Repeat, please, exactly the lines from the one that has "Limitations for now" through the end of the records below, with pictures dropped.

___

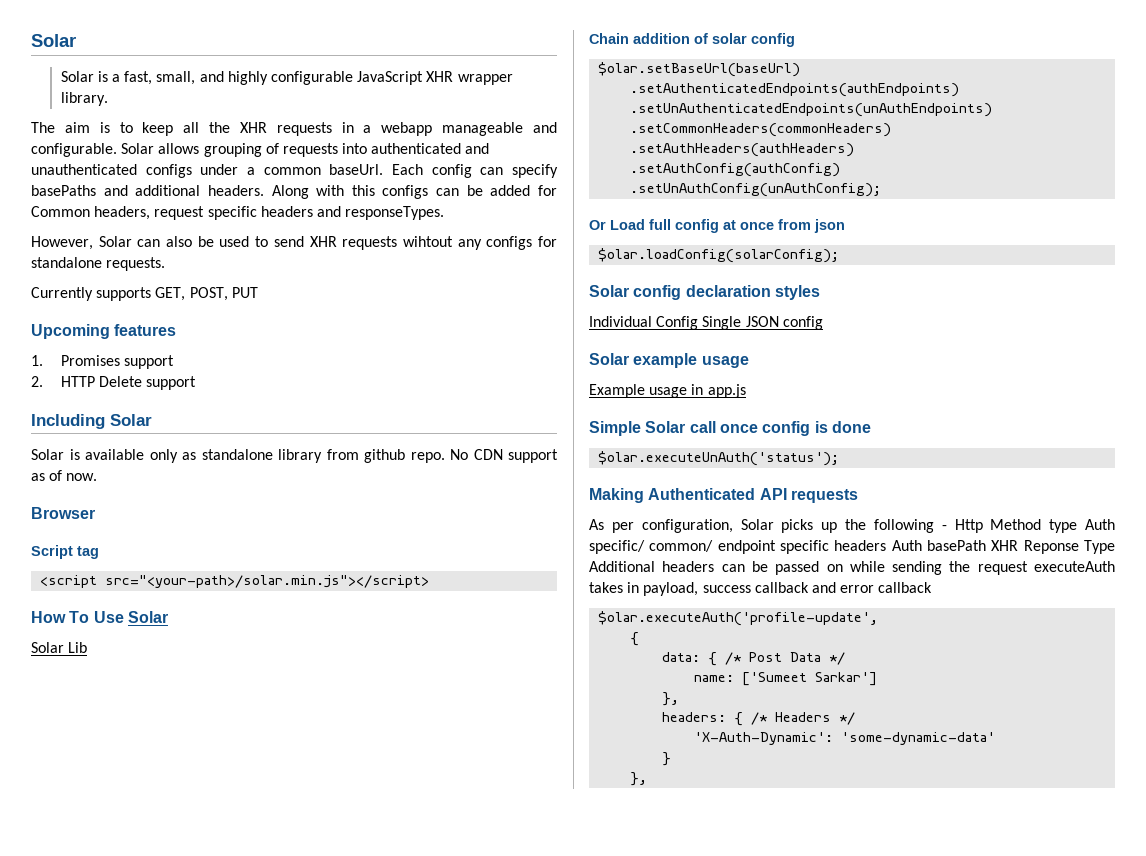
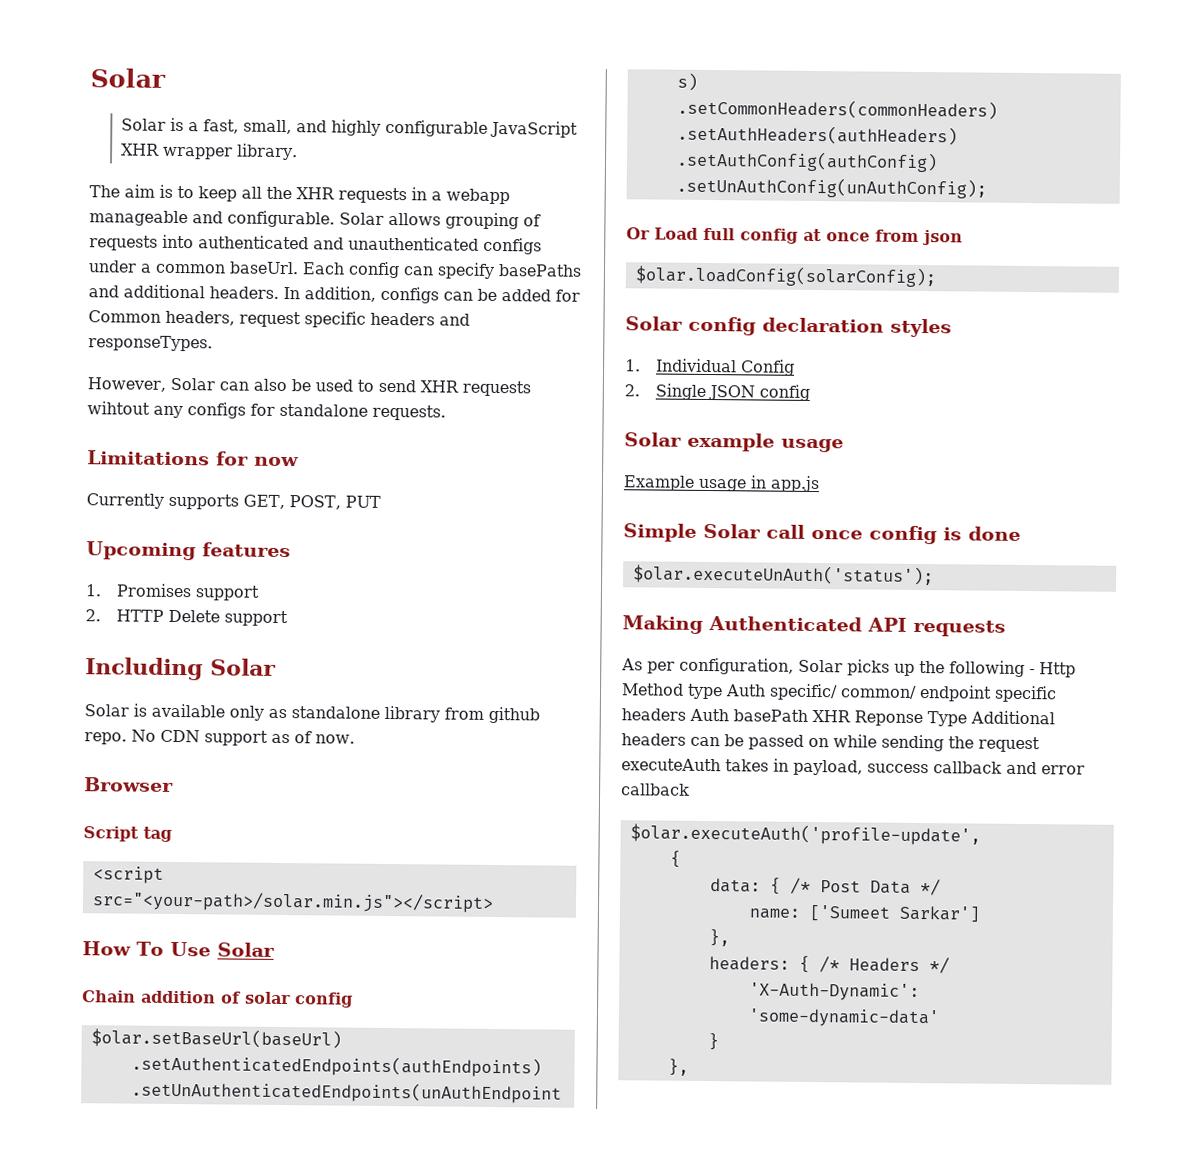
- Along with this configs can be added for Common headers, request specific headers and responseTypes.
+ In addition, configs can be added for Common headers, request specific headers and responseTypes.
+ Limitations for now
- Solar Lib
- Individual Config Single JSON config
+ 1. Individual Config
+ 2. Single JSON config

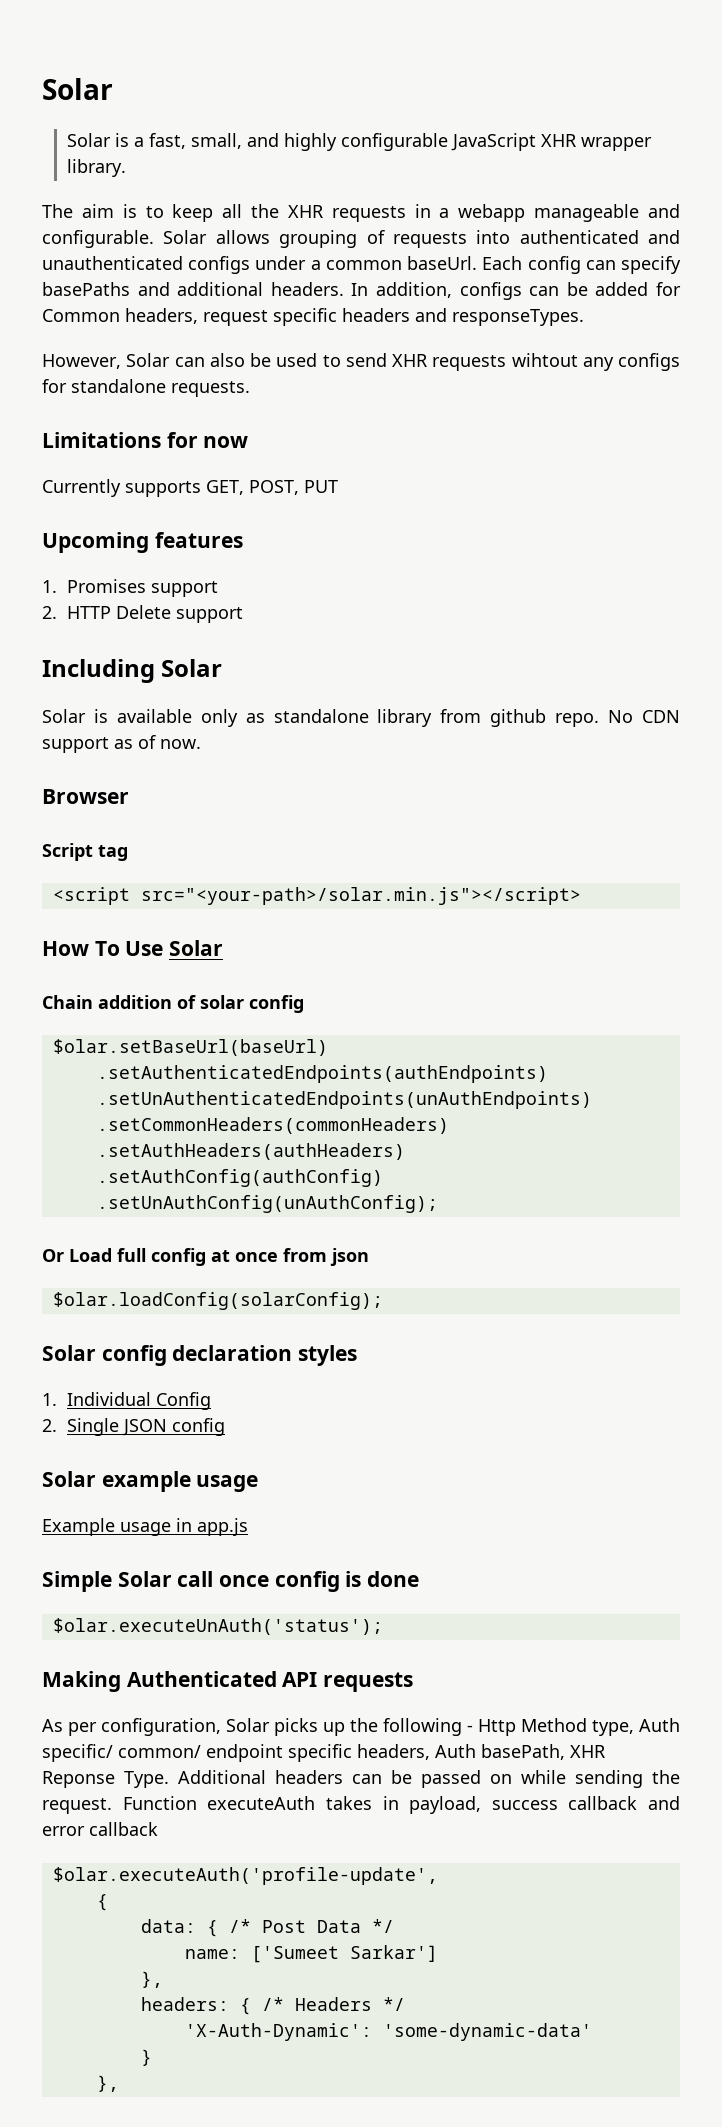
- As per configuration, Solar picks up the following - Http Method type Auth specific/ common/ endpoint specific headers Auth basePath XHR Reponse Type Additional headers can be passed on while sending the request executeAuth takes in payload, success callback and error callback
+ As per configuration, Solar picks up the following - Http Method type, Auth specific/ common/ endpoint specific headers, Auth basePath, XHR Reponse Type. Additional headers can be passed on while sending the request. Function executeAuth takes in payload, success callback and error callback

___

■ **TASK RESPONSE**:
+ Limitations for now
- Solar Lib
- Individual Config Single JSON config
+ 1. Individual Config
+ 2. Single JSON config

- As per configuration, Solar picks up the following - Http Method type Auth specific/ common/ endpoint specific headers Auth basePath XHR Reponse Type Additional headers can be passed on while sending the request executeAuth takes in payload, success callback and error callback
+ As per configuration, Solar picks up the following - Http Method type, Auth specific/ common/ endpoint specific headers, Auth basePath, XHR Reponse Type. Additional headers can be passed on while sending the request. Function executeAuth takes in payload, success callback and error callback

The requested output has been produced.